A lifelong Mainer who grew up in Winthrop, and attended college and law school in the state, Hasenfus said he wants to make a difference.

“I would like to give back to my community by giving a vision for Maine for the next 40 or 50 years,” he said, adding that education should be a priority. “I think finding a way for young Mainers to enter the workforce, grow the workforce and building a healthy economic future for Maine is a top priority.

“Both public schools and post-secondary education goes hand-in-hand with the economic future of our state,” Hasenfus added. “We need to find a way to make public schools productive, to make colleges affordable and give young Mainers a reason to stay in Maine to become entrepreneurs, become professionals, electricians, plumbers. I think that’s essential to Maine to build the next 20 or 30 years.”

While there are many issues facing government, helping the state recover from the impacts felt by the coronavirus pandemic is the umbrella covering them all.

“The specifics of it, I don’t think anybody knows yet,” Hasenfus said, adding that the top priority is to get rid of the virus. “The second step, once the virus has passed and we see the lasting effects on the economy, is to come up with some programs, some zero- or low-interest loans, for businesses to help them.”

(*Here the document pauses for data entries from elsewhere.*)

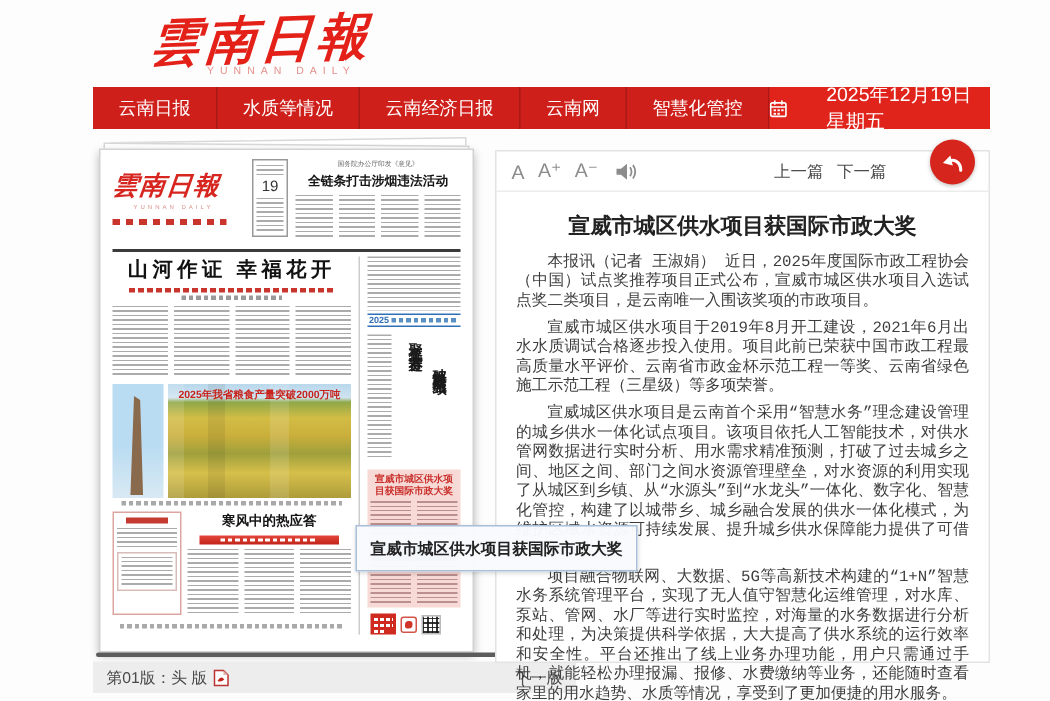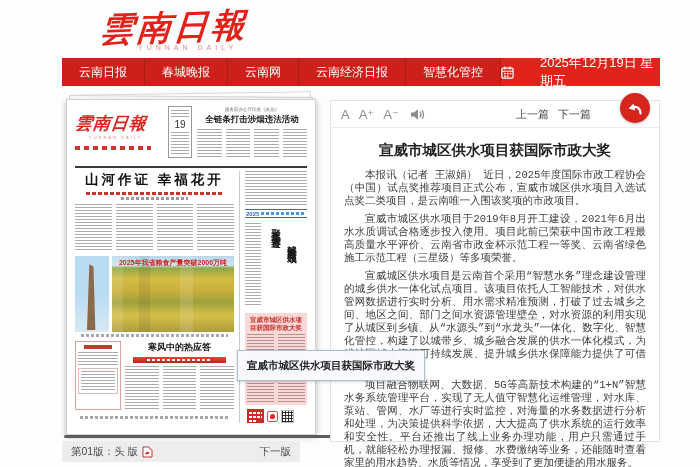--- a/index.html
+++ b/index.html
@@ -145,7 +145,7 @@
 
   <div class="nav">
     <div class="nav-item">云南日报</div>
-    <div class="nav-item">春城晚报</div>
+    <div class="nav-item">水质等情况</div>
     <div class="nav-item">云南网</div>
     <div class="nav-item">云南经济日报</div>
     <div class="nav-item">智慧化管控</div>

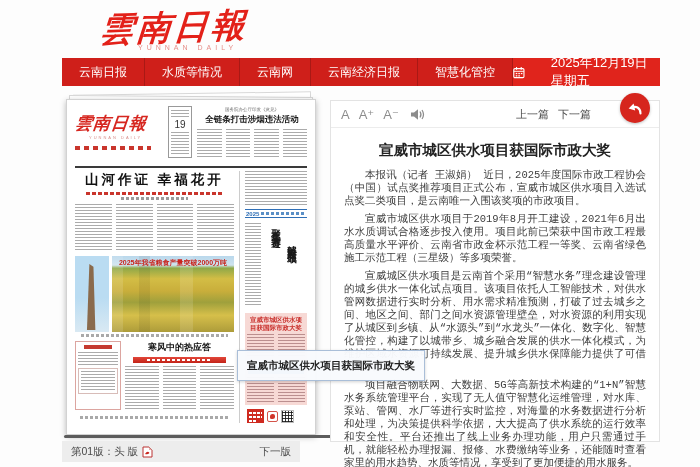--- a/index.html
+++ b/index.html
@@ -146,8 +146,8 @@
   <div class="nav">
     <div class="nav-item">云南日报</div>
     <div class="nav-item">水质等情况</div>
+    <div class="nav-item">云南经济日报</div>
     <div class="nav-item">云南网</div>
-    <div class="nav-item">云南经济日报</div>
     <div class="nav-item">智慧化管控</div>
     <div class="nav-date-zone">
       <svg class="cal" viewBox="0 0 15 15">

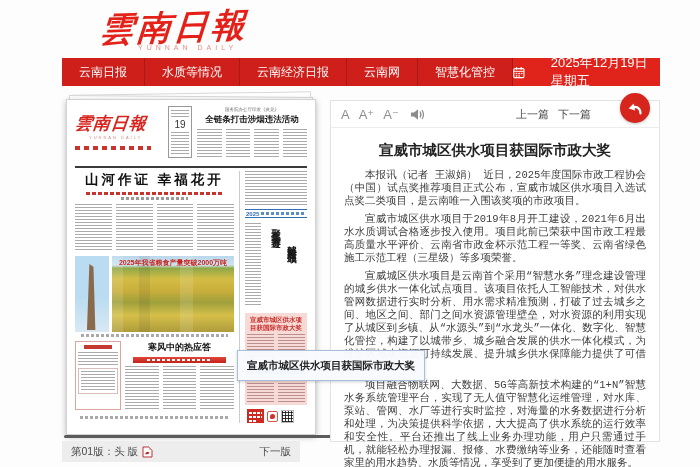--- a/index.html
+++ b/index.html
@@ -106,7 +106,7 @@
       repeating-linear-gradient(90deg,rgba(20,20,20,.85) 0 1px,transparent 1px 3px); }
 
   
-  .pager { position:absolute; left:62px; top:441px; width:238px; height:21px; background:#ededed;
+  .pager { position:absolute; left:62px; top:441px; width:322px; height:21px; background:#ededed;
     display:flex; align-items:center; padding:0 9px; font-size:10.5px; color:#4a4a4a; }
   .pager .next { margin-left:auto; cursor:pointer; }
   .pdf { width:11px; height:12px; margin-left:4px; }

He said it’s important for the state to find ways to stimulate the economy and expressed optimism help would come from the federal level. Hasenfus said he welcomed the chance to work with federal representatives to make that happen.

“So we don’t have to dip into the rainy day fund or do anything rash as far as increase taxes,” he said.

What Mason does know about the state’s recovery from the coronavirus impact is “we’re really going to have to tighten our belt.” She said the state will need to look at ways it can save money, adding that there might be ways to do that and improve the way for which Mainers are cared.

“Talking about aging in place, it is less expensive to provide in-home care with a family member rather than putting them in a nursing home,” Mason said. “If we work with insurance companies, we could provide family members with salaries to stay home with loved ones. That would provide in-home care and be cheaper than the state subsidizing nursing homes.”

She also suggested closing Long Creek and replacing those services with localized programs.

“More localized care for youth would be less expensive than keeping Long Creek open,” Mason said. “We need to look at what we’re spending and how much it would cost to house a child with special needs.

“If we looked at every option and really decided what was most important, the money would be there,” she added. “We have to get rid of our old views, and look at new and innovative ways to change things.”

Mason said she’s the best candidate because she’s served as a selectwoman and on the parents association, and has raised money for community organizations.

“Because of all that experience, I’m used to working with the public and trying to get the best for the community,” she said, adding that she has lots of time to give. “Because I have the time and energy to focus on the task at hand, I will be available for all the committee meetings. I will be there to get the job done.”

Asked why he’s the best candidate for the position, Hasenfus said he’s willing to listen, is good with people and cares deeply about his community and the state. He also noted his education both in school and as a lawyer has prepared him well to work on the Legislature, creating laws and policies that govern the state.

“As a voter, you really want to make sure you trust who you vote for,” Hasenfus said. “I view myself as a very trustworthy person, and the voters can trust in me to do everything I can to help this community and this state.”